Salting Your Spark to Scale

Has your Spark job ever crashed due to data skew? Curious to know what that means and explore a way to fix it? Then read on to learn about a solution to deal with data skew called “Salting”.

AppsFlyer has a tech stack that accepts billions of raw events daily, upwards of 80 billion a day, and this data needs to be transformed in order to enable real time querying and analysis of the data. This is made possible by aggregating the data in a defined format and then persisting the data to a distributed database, in this case, Druid. This post will focus on our process for taking raw data and transforming it into more meaningful aggregated data. Basically, how it is prepared for the database — including reducing the number of rows of data, by reducing the cardinality of the dimensions aggregated for each client. (Cardinality: refers to the distinct count of values for a particular dimension.)

This blog-post is a summary of a talk I gave. Check out the you tube recording if this post wets your appetite.

As with all client data, we need to be careful because the dimensions in the data are in fact valuable to our clients. There is no arbitrary way to prune or cut off the data, it needs to be done in a way that is justifiable to our customers. This is achieved in this case by defining a fixed threshold for each dimension per customer — the threshold determines the number of distinct values we will provide each customer in the aggregated data.

This process of ingesting, transforming and ultimately aggregating meaningful data for our customers went through a number of iterations, and required optimization to be able to handle our high cardinality data with good performance.

In our first iteration, we took an approach where all of the data was passed sequentially through a series of window aggregations focused on limiting the cardinality of each dimension separately. Because all the data was passed sequentially through complicated window transformations — there were difficulties with scale. This became increasingly difficult as the raw data continued to grow exponentially, and we realized we needed to break up this process to make it more performant. A good article on this topic is by Michael Spector on the old cardinality process.

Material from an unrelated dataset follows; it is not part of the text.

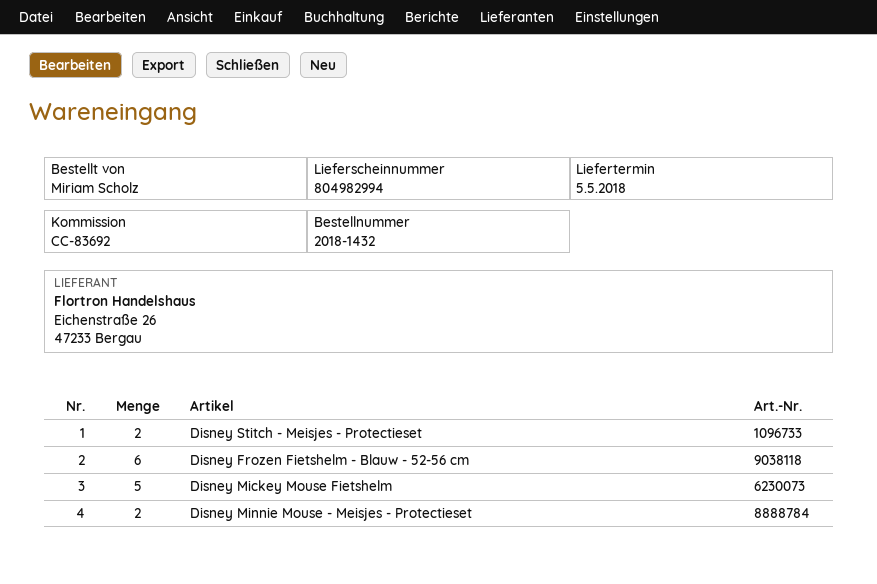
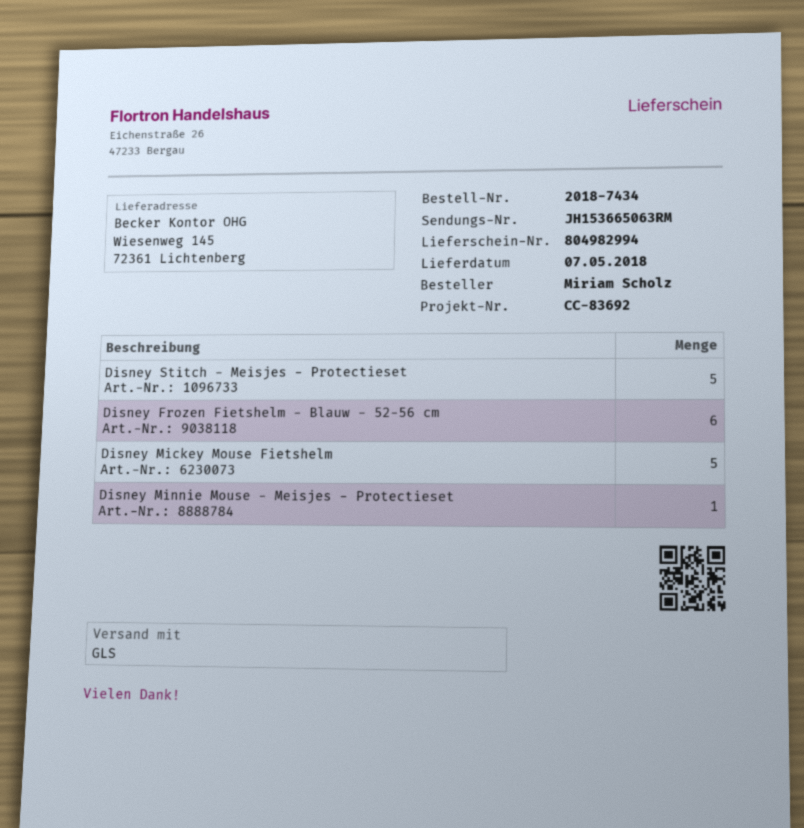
order number: 2018-1432 -> 2018-7434
delivery date: 2018-05-05 -> 2018-05-07
Disney Stitch - Meisjes - Protectieset: 2 -> 5
Disney Minnie Mouse - Meisjes - Protectieset: 2 -> 1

Processing & Transforming Data: Grey Lists

In the next iteration, the process was divided into two, where the first part consists of analyzing the raw data to define which dimension values are allowed for each client based on a threshold or hard limit. We call the output of this first calculation a grey list for reasons that will be explained below. We will use number of campaigns per client in this blog post as an example of applying the threshold to a dimension. So the first phase defines, which campaigns are allowed per client as the first pass over the data, where each client can only have 1000 total campaigns.

As an aside, one nice feature about breaking up the process into these two phases, is that this will enable custom metrics/limits to be defined per client in the future.

Our raw data is stored in a columnar format, making it possible to access single dimensions fairly inexpensively from a computational perspective, that is, in terms of time, cost, and even performance. Therefore, it is fairly efficient for us to access the values for individual dimensions out of the raw data in order to define the values allowed per client.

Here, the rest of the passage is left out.